À beira do cais de Salvador, a cidade da Bahia, se aproxima Leandro de Leocádia. Os pretos estivadores em segundo de tempo haviam derrubado um saco de sal grosso no mar costeiro. Dissolve-se. Dilui. Ambos desnudos da cintura pra cima. Dois moleques semi-nus, não fosse a cabeleira sarará de Leocádia. Os dois agora contam dez, quase onze, e o Sol, que conta mais uns tantos, os queima a pele. "Leocádia, mete a roupa! Mãe já vem do mercado", a menina ri na alvisse dos dentes, um despontando permanente por trás. Liberta-se do aperto do irmão, corre um bucado e pula. Pleft! na água: "Você é franguinho, Leonardo. Xibungo!" E joga água salgada, fim de terra, começo de mar.

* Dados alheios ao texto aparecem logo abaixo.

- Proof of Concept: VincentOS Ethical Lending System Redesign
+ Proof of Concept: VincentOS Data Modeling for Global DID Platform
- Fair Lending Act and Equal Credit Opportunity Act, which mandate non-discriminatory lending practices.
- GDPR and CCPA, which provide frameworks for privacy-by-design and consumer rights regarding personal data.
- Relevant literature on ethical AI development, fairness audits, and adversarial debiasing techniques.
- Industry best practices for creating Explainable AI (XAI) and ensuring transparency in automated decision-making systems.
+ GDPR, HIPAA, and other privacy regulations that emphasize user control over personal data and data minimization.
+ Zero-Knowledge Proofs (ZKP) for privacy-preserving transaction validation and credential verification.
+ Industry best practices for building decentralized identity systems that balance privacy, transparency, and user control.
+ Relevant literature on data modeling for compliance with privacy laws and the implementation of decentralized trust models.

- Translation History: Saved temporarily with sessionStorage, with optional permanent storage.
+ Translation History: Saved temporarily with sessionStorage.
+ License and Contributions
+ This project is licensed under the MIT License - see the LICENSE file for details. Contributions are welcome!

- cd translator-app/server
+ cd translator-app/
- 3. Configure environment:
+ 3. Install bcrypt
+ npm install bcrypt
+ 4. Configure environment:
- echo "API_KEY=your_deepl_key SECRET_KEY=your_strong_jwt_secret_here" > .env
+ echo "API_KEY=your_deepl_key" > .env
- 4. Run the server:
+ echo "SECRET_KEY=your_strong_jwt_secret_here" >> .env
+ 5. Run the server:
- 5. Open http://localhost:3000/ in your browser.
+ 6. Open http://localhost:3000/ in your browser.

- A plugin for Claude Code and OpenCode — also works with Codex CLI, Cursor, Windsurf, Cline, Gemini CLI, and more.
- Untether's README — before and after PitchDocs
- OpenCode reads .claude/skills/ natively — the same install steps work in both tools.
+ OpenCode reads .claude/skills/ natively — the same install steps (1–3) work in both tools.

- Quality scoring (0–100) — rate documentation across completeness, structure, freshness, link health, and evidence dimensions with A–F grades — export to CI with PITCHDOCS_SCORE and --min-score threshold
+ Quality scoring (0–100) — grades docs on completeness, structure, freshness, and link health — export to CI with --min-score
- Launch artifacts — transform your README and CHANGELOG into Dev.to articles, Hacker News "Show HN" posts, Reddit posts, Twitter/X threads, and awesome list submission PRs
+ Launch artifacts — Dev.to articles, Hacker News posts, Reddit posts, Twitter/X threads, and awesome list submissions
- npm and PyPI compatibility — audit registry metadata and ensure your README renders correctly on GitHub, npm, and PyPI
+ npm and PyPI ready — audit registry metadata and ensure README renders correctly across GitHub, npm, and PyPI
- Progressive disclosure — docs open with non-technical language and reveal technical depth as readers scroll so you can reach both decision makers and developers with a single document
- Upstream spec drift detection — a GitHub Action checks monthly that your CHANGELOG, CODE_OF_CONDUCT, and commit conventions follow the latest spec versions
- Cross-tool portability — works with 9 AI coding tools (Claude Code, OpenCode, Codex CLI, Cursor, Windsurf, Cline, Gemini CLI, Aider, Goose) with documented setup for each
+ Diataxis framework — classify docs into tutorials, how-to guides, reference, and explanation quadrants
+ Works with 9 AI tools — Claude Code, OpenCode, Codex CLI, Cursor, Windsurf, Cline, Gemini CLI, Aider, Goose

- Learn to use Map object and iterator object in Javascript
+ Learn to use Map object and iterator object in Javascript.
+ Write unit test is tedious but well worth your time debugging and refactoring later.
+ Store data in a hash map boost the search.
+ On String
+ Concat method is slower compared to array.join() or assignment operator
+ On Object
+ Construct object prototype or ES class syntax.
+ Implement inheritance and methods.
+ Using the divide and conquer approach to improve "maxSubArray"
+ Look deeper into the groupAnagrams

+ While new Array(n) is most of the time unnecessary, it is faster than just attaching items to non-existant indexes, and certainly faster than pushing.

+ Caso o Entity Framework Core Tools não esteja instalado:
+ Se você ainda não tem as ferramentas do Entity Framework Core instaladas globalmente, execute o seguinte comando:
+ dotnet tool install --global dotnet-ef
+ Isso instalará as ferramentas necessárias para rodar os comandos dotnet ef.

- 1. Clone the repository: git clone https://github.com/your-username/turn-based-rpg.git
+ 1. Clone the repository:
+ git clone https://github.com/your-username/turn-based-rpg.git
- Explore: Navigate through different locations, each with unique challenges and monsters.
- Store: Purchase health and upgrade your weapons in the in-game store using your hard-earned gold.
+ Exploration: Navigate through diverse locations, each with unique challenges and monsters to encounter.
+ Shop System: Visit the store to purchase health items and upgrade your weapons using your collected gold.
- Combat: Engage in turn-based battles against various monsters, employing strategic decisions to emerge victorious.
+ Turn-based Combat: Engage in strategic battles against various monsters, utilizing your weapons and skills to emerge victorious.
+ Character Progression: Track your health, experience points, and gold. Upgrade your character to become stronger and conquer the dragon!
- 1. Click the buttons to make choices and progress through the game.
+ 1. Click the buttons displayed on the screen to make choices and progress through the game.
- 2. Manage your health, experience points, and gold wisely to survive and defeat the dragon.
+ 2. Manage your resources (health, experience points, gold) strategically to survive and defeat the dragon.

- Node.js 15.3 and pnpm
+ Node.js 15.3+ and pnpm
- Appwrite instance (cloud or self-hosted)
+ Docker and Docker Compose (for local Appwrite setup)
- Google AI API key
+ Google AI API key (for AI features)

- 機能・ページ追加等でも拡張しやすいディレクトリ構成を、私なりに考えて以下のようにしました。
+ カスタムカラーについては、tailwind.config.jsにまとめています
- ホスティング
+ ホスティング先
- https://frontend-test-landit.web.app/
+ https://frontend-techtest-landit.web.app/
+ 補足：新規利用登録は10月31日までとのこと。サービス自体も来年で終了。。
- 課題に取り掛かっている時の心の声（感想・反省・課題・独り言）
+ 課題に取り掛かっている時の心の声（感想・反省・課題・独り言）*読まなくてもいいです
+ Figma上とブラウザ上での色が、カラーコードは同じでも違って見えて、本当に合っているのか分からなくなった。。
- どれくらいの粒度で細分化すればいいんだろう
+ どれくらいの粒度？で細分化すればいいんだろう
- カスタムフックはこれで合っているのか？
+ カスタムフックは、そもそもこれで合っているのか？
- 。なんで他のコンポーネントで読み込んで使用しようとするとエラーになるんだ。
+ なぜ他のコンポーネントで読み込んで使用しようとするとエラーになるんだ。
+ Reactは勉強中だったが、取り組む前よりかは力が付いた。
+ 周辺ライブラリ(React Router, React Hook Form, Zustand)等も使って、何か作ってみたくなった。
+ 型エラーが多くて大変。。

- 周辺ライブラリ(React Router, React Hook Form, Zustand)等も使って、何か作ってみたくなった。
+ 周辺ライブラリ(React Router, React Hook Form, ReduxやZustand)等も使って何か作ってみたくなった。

Tu que é!, a menina não ouve. Tu que é! Ele se irrita e se joga na água. Estão os dois agora molhados, salgados. Gêmeos de fato. "Tu é doida, Leocádia. Vamo'! Antes que mãe chegue" Ela nada até ele e cospe água no rosto. "Tu é franguinho, Leandro. Uma hora cai sua bigola". Oxe! "E tu que nem tem peito" É que eu sou homem "Não é não! Você usa calcinha" Mais que tu eu sou "Não é não!". Ele pega a mão dela por sob a água e mete dentro da cueca. "Viu, eu sou e você não" "Então por que tu não tem barba?" "É que eu sou menino" "Tu é menina! Eu vou ter barba e você vai crescer peito!" "Não vai não" Ele vai atrás dela, mas a menina é mais esperta na água. Nada rápido até um saveiro e pula dentro. Ele vai atrás em desespero. Tu é lerdo!, ri um riso enorme, de largo se enxerga o buraco nos dentes atrás. Leandro chega ao saveiro e sobe. Encara Leocádia. Tu que é! Ela cospe nele um cuspe doce, ele grunhe e os dois se embolam no chão saturado de areia. Ela grita: Solta meu cabelo! E ele: Tu me arranhou! Tu me arranhou! Ela se solta do aperto e senta longe no assoalho molhado. Dá a língua. Ele oferece a sua em resposta. Ficam emburrados, muito bravos. "Eu não sou mais seu irmão" Eu que não sou sua. "Bom mesmo!" Bom mesmo. Ele se irrita e levanta. "Eu vou embora!" Ela passa a mão pelos cabelos molhados: Oxe, vai! Ele a pega pelo braço: "Oh, Leocádia, vamo'! Prometo que lhe dou duas bola de gude " Quero cinco "Duas tá bom, Leocádia, vamo'!" Cinco. Ele grunhe e morde os beiços "Três!" "Já disse que cinco" "Vá, eu te dou quatro e deixa você brincar com o peão" "Todos os dias?" Todos. Ela se levanta e suspira Ai, ai! "Tu é franguinho de mais, Leandro. Vamo'!" E se atira na água pra em préstimo de tempo estar no cais.
Menina-moleque e moleque-menina. O que se encontra no portão da Bahia.